Q: Which Vietnamese organizations and forces of Vietnamese society can play the main role in potential political and social changes? DVH: No opposition organizations are allowed to exist in Vietnam now. Some dissidents, both political and religious, are trying to organize and/or co-ordinate their activities, but mostly in secret, and thus rather weak. Opposing and dissenting activities, however, are becoming more and more vocal among peasants, ethnic people, religious groups, and intellectuals. I think that three groups are playing decisive role in potential social and political changes in Vietnam. They are: intellectuals, religious groups (mostly in the South), and young government officials and businessmen, each in different ways appropriately to their roles and positions.

Q: Nearly no freedom of press is still a big problem in Vietnam. But during the last years journalists could write at least about corruption of some officials. Is it a good sign for the Vietnamese journalists? Or is it only game of the Communist party and not the first step to free press? DVH: This is not the first step to free press, of course. However, it might be the first taste, and preliminary practice, of free press from the position and view point of the reporters themselves.

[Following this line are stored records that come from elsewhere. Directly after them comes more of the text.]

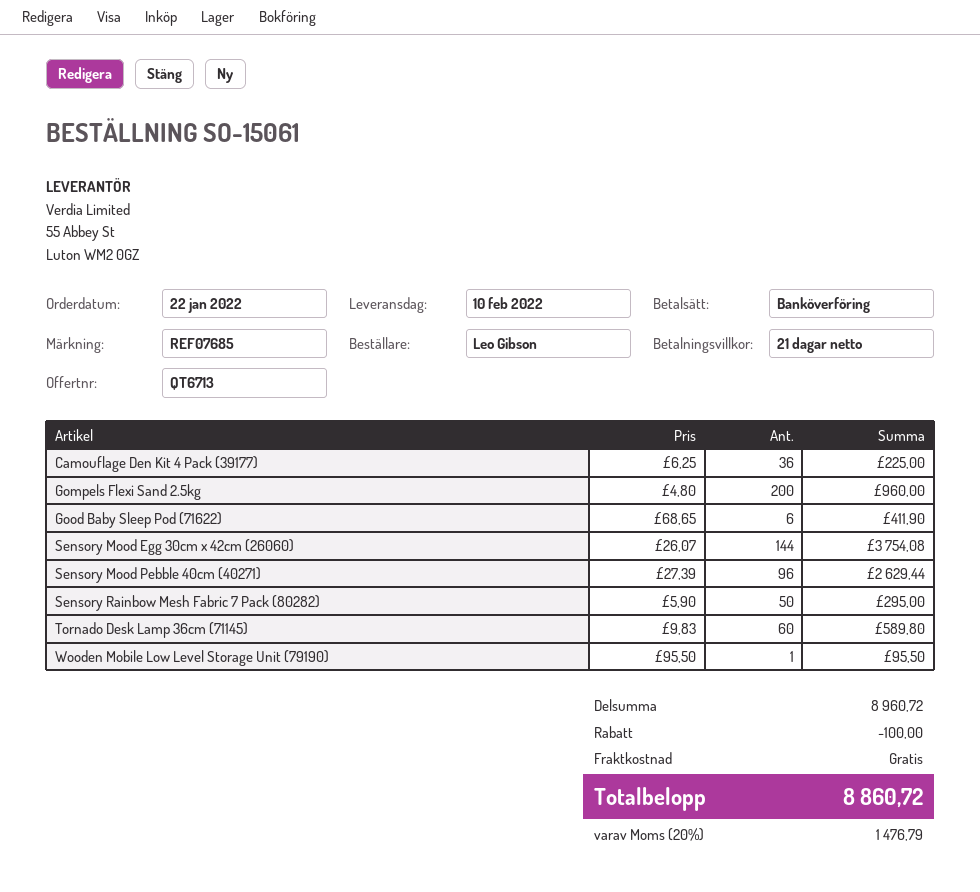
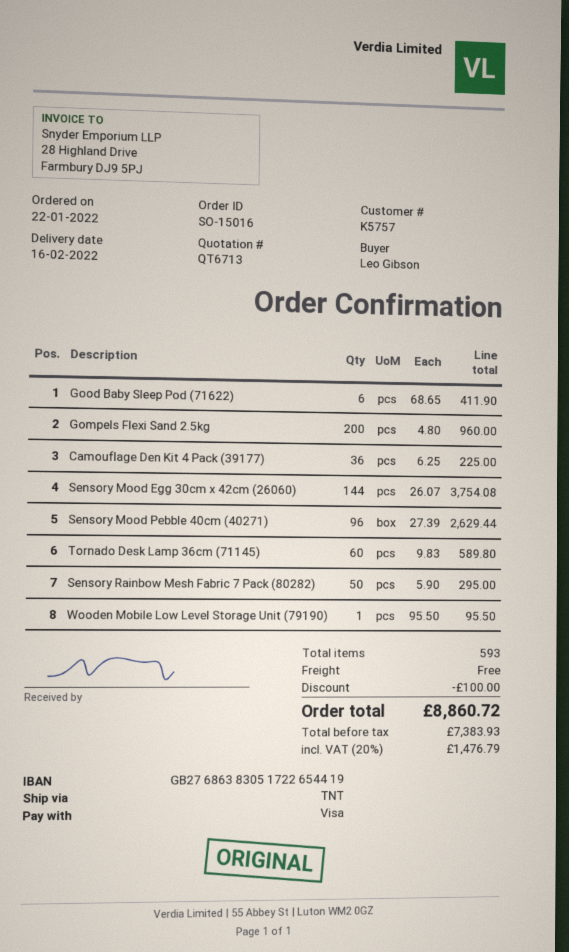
order number: SO-15061 -> SO-15016
delivery date: 2022-02-10 -> 2022-02-16
payment method: bank transfer -> Visa

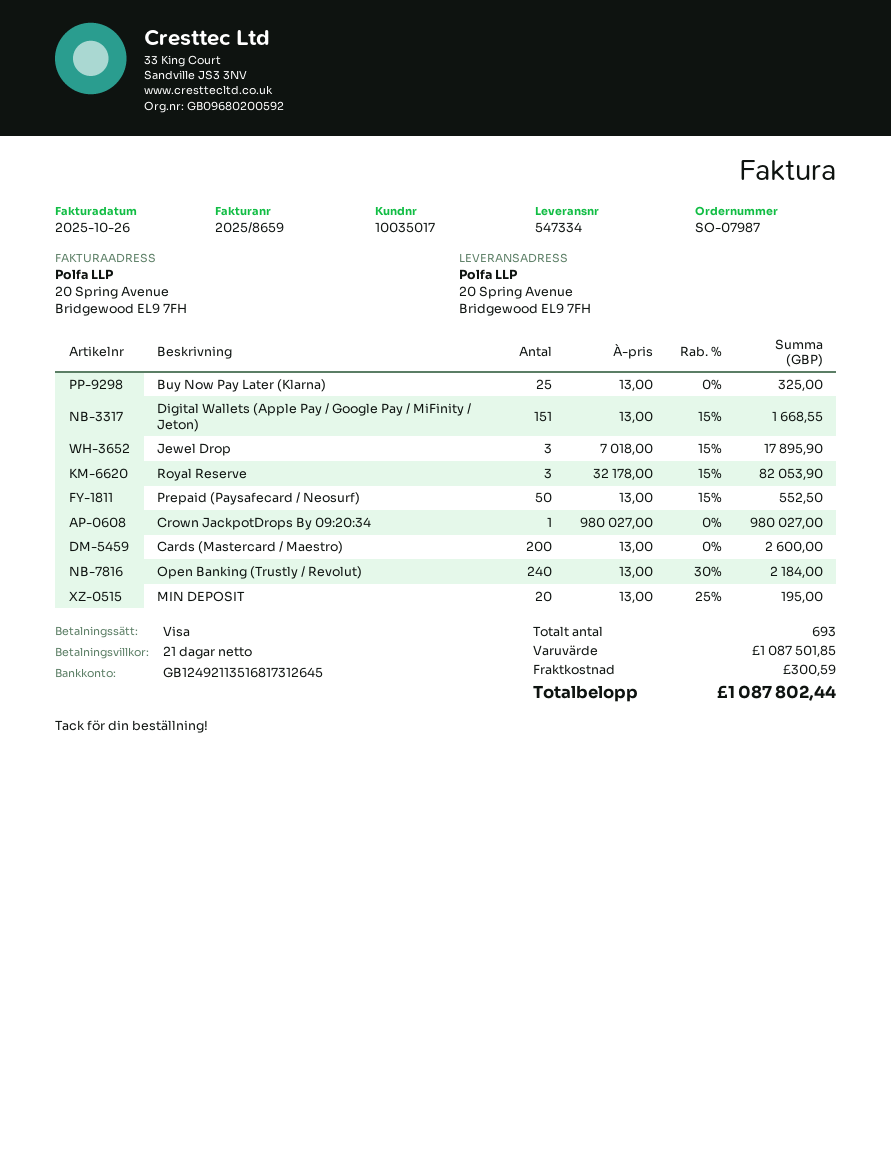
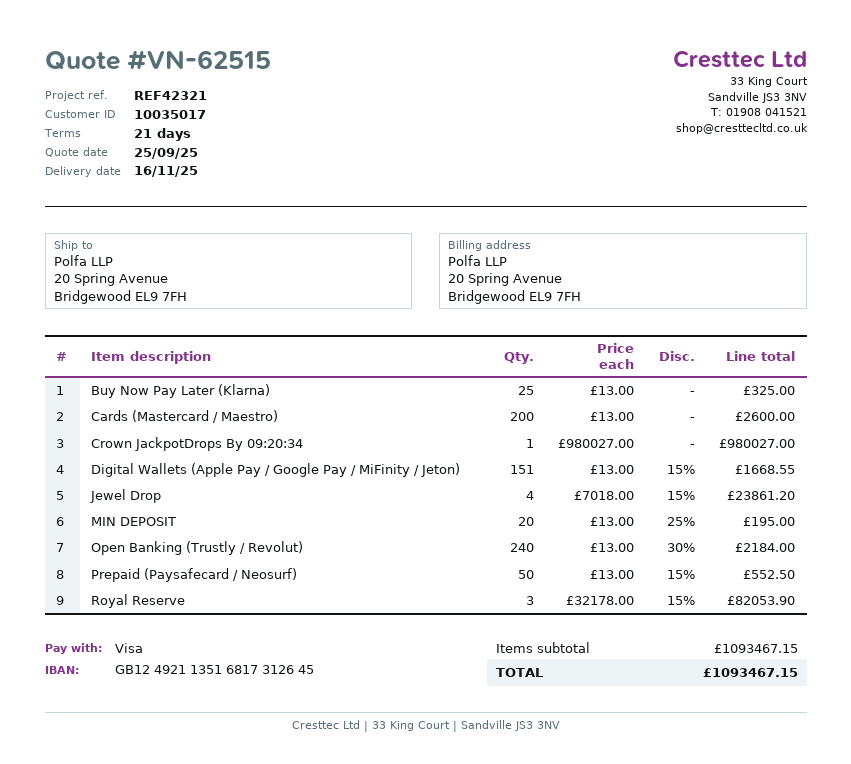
Jewel Drop: 3 x 7018.00 - 15% = 17895.90 -> 4 x 7018.00 - 15% = 23861.20
subtotal: 1087501.85 -> 1093467.15
shipping: 300.59 -> none
total: 1087802.44 -> 1093467.15

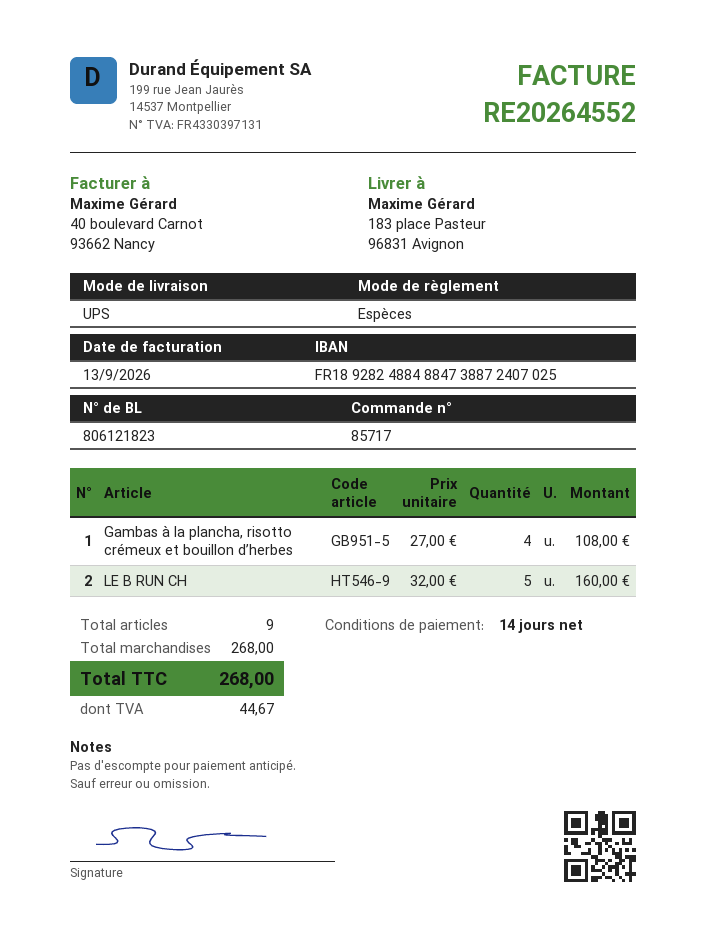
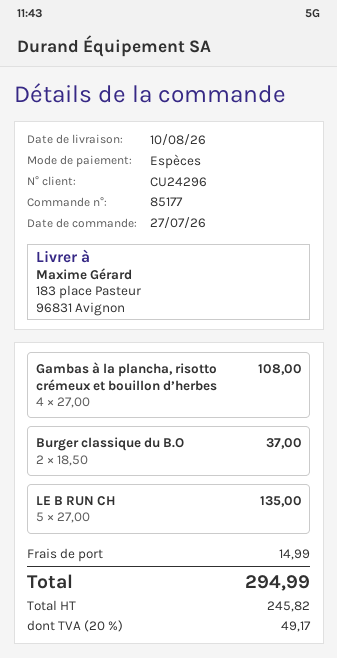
order number: 85717 -> 85177
LE B RUN CH: 5 x 32.00 = 160.00 -> 5 x 27.00 = 135.00
Burger classique du B.O: none -> 2 x 18.50 = 37.00
shipping: none -> 14.99
tax: 44.67 -> 49.17
total: 268.00 -> 294.99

Q: Nong Duc Manh became the new general secretary of Communist party in April 2001. He is known as a good manager and he is considered to be a reform-minded politician. How do you see the man, is he able to improve Vietnamese economic and human rights situation? DVH: The problem lays in the policy and the system, and not in the leader. Change of leaders do not automatically lead to change of leadership, not to say, change of the policy and the system. Nong Duc Manh might be a good manager and a reform-minded person. But Vietnam needs a visionary and determined leader, not a good manager. More important, Vietnam needs a new political and social policy and system which allows equal opportunities for all Vietnamese, regardless of their differences in beliefs, leanings and thoughts, to develop their potentials, capacities, and to utilize them for their own advancement and for the advancement of Vietnam. A lot of works and determination need to be fulfilled before Nong Duc Manh would meet the needs of the time and of the country.